Sometimes values of complicated functions can be estimated by a process called a *power series expansion* in which values of the function can be expressed in terms of a series of terms where the independent variable \(x\) is raised to a series of powers. As an example, the function

\[ f(x) = \frac{x^2}{4-x^2} \] can be expressed as a power series so long as \(|x|<2\). This series is an infinite sum of terms given by the formula \[ f(x) = \frac{x^2}{4-x^2} = \frac{x^2}{4} + \frac{x^4}{4^2} + \frac{x^6}{4^3} + \ldots \] Hence, to evaluate the value of \(f(1.05)\), for example, one can take 1.05 and raise it to the powers indicated, dividing each term by the appropriate number of “4”s and then summing up the results to get a final value within a desired accuracy. Many problems in science and engineering, particularly ones involving quite complicated functions, can be solved using power series and then evaluated numerically in this way.

### 9.7.1 The Power of Logarithms

As described in our chapter on Computing Logarithms, the logarithm of a number is just the *power* to which a base number must be raised in order to arrive at the number in question. Hence, logarithms – and log scales – are intricately related to raising numbers to powers.

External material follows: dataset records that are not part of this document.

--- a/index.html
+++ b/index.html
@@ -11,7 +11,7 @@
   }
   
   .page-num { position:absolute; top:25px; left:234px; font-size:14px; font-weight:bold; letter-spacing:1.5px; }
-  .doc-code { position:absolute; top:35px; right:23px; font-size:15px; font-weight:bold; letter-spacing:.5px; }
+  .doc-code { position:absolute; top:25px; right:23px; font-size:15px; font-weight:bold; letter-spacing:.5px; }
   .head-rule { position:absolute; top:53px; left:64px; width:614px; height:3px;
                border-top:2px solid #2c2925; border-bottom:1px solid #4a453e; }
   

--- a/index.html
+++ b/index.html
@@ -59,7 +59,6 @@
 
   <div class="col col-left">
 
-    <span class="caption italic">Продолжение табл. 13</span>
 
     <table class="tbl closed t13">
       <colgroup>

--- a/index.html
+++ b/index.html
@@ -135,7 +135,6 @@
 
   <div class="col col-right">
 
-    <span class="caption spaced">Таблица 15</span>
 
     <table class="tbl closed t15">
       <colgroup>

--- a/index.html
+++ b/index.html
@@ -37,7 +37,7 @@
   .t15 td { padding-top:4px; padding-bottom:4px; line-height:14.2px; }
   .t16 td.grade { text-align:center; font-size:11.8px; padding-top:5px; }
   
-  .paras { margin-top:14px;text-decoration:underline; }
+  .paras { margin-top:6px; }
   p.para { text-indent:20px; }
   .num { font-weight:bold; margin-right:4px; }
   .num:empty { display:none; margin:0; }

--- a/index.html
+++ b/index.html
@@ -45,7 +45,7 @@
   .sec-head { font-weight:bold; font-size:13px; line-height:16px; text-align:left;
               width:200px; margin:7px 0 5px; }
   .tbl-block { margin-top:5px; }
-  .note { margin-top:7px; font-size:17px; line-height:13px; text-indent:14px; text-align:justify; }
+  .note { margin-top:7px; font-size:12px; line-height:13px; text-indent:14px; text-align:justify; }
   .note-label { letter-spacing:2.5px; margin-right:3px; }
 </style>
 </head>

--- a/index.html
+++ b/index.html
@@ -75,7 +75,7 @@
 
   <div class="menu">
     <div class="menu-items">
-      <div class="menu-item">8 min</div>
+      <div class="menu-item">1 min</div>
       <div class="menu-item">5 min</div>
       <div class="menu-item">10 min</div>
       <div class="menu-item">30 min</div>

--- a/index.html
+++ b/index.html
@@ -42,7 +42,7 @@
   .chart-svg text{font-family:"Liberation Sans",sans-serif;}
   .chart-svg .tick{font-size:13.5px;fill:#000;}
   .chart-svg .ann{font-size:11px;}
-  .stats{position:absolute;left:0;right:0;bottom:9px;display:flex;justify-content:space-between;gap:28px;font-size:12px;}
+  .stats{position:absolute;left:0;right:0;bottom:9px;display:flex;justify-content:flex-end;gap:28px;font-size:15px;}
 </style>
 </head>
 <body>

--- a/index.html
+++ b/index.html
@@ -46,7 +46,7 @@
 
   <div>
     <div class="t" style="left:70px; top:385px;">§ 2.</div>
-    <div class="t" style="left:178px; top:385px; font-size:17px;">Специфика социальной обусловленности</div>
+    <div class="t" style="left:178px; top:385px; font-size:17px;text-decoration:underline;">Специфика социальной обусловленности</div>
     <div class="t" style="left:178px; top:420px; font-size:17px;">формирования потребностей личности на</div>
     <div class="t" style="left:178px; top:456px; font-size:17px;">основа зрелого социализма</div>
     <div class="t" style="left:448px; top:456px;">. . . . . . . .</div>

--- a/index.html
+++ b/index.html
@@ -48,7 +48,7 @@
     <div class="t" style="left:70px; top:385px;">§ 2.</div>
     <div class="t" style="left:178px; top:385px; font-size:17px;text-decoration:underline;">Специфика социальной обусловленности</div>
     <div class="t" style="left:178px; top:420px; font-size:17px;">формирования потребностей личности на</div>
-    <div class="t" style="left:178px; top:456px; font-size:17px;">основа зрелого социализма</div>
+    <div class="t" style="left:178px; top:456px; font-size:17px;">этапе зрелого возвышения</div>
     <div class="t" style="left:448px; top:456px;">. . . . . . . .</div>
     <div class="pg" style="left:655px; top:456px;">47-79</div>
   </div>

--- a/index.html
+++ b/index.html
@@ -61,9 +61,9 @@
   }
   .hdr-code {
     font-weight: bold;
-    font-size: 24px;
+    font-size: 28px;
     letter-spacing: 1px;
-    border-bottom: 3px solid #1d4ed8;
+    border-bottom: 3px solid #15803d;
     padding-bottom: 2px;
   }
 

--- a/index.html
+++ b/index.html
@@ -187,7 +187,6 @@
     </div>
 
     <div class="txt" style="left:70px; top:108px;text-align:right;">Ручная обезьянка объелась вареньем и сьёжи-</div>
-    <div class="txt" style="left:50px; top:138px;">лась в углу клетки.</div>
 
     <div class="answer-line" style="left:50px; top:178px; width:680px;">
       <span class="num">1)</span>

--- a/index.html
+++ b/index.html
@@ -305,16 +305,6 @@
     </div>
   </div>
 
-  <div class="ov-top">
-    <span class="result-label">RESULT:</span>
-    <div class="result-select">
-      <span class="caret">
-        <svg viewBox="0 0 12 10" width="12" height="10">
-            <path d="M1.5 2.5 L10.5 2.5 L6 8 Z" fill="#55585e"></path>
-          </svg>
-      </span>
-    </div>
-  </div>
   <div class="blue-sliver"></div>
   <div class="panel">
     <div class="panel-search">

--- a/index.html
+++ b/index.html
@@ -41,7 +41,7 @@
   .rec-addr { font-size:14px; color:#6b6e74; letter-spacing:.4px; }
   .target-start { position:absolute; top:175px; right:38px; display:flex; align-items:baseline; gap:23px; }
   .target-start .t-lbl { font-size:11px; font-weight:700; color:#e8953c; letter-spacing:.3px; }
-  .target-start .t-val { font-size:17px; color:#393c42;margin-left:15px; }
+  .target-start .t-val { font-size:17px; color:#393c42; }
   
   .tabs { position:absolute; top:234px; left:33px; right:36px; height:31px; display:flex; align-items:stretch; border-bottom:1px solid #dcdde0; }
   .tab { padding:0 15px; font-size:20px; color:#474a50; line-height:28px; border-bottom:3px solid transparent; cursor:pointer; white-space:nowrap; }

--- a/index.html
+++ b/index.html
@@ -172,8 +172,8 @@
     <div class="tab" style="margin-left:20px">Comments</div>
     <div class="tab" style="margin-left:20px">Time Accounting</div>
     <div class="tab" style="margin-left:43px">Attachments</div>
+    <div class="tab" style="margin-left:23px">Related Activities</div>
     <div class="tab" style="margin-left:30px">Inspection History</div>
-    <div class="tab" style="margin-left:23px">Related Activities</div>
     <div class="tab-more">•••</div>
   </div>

Suppose we wish to take a number to a power, such as \(2.33^5\). We can use the C, D, and L scales on a slide rule (and perhaps a pen and paper) for the task. We know that \(\log x^r\) = \(r\log x\), and so the procedure is to note that \[ \log x^r = r\cdot \log x = 5\cdot\log(2.33) . \] Setting the cursor to 2.33 on the D scale we can find the log of 2.33 on the L scale: 0.367. The cursor is then moved to this number on the D scale, and then multiplied by 5 using the C scale. The result should be roughly 1.837, though the last digit may be hard to determine accurately on the slide rule. As this result is equal to 0.837+1, we need to find the number whose logarithm is 0.837 and multiply this result by 10 (due to the “+1”). Lining up the cursor with 0.837 on the L scale, the number with this logarithm is 6.87. So finally, after multiplying by 10, we find that \(2.33^5\) = 68.7. For comparison, using the computer to compute the answer we get \(2.33^5\) = 68.672. Note, however, that if we had only used 1.84 in our earlier step, because perhaps that is all the accuracy we have with the slide rule at hand, then we might arrive at a result of 69.1 or so. So our calculation with all of its steps is accurate to perhaps a few percent.

The early Mannheim style slide rules had C/D and A/B scales and often times on the back side of the slide were S, T (sine and tangent) and L (log) scales. Raising a number to a power in the way described above was a common use of the L scale.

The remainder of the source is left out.